A total of 4503 FET cycles that satisfied the inclusion criteria were enrolled in this retrospective cohort study between 2015 and 2020. The GnRH-a group received GnRH-a pretreatment while the AC-FET group did not. Propensity score matching (PSM) method and multivariate logistic regression analysis were performed to adjust for potential confounding factors.
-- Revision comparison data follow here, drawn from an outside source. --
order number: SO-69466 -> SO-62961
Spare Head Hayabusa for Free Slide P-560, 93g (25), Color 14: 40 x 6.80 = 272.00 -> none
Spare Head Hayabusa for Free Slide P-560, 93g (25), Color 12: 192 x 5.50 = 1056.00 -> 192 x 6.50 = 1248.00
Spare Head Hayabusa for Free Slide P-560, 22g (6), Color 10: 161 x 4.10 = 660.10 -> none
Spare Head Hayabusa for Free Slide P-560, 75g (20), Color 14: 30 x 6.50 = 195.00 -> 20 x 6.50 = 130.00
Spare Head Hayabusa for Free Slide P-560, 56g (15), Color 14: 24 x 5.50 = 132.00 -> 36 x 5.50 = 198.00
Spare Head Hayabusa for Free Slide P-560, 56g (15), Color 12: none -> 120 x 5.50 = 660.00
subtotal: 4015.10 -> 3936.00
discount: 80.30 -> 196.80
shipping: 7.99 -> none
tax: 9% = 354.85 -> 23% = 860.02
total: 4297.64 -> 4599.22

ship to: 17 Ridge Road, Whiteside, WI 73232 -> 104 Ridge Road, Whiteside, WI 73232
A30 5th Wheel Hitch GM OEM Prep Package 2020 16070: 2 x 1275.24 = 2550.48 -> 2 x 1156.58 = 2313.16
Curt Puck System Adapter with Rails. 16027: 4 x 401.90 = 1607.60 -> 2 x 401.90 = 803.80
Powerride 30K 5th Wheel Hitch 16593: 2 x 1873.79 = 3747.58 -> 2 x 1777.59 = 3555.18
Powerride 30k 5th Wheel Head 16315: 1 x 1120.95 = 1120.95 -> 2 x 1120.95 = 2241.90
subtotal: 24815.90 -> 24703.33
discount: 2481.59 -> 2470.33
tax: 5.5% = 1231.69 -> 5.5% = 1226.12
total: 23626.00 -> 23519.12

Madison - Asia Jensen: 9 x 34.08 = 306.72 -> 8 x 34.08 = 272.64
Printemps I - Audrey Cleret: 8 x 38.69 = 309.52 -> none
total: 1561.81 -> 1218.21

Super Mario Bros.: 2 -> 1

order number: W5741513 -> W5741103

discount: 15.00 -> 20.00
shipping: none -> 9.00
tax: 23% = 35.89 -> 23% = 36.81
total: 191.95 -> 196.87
After PSM, women in the GnRH-a group suffered a significantly lower miscarriage rate (11.2% vs. 17.1%, P = 0.033) and a higher live birth rate (LBR) compared with those in the AC-FET group (63.1% vs. 56.8%, P = 0.043). No differences were observed in the rates of biochemical pregnancy, clinical pregnancy and ectopic pregnancy between the two groups. A higher mean gestational age at birth was observed in the GnRH-a group than in the AC-FET group (39.80 ± 2.01 vs. 38.17 ± 2.13, P = 0.009). The incidence of neonatal preterm birth (PTB) in the GnRH-a group was lower than that in the AC-FET group (7.4% vs. 14.9%, P = 0.009). Singleton newborns conceived after GnRH-a group were more likely to be small for gestational age (SGA) than those born after AC-FET group (16.4% vs. 6.8%, P = 0.009). However, no significant differences were found between the two groups in terms of mean birthweight, apgar score, the rates of macrosomia, large for gestational age and low birth weight.
In women with PCOS who underwent AC-FET, GnRH-a pretreatment was significantly associated with a higher live birth rate and a reduced risk of neonatal PTB. However, there was a concomitant increase in the risk of developing SGA babies.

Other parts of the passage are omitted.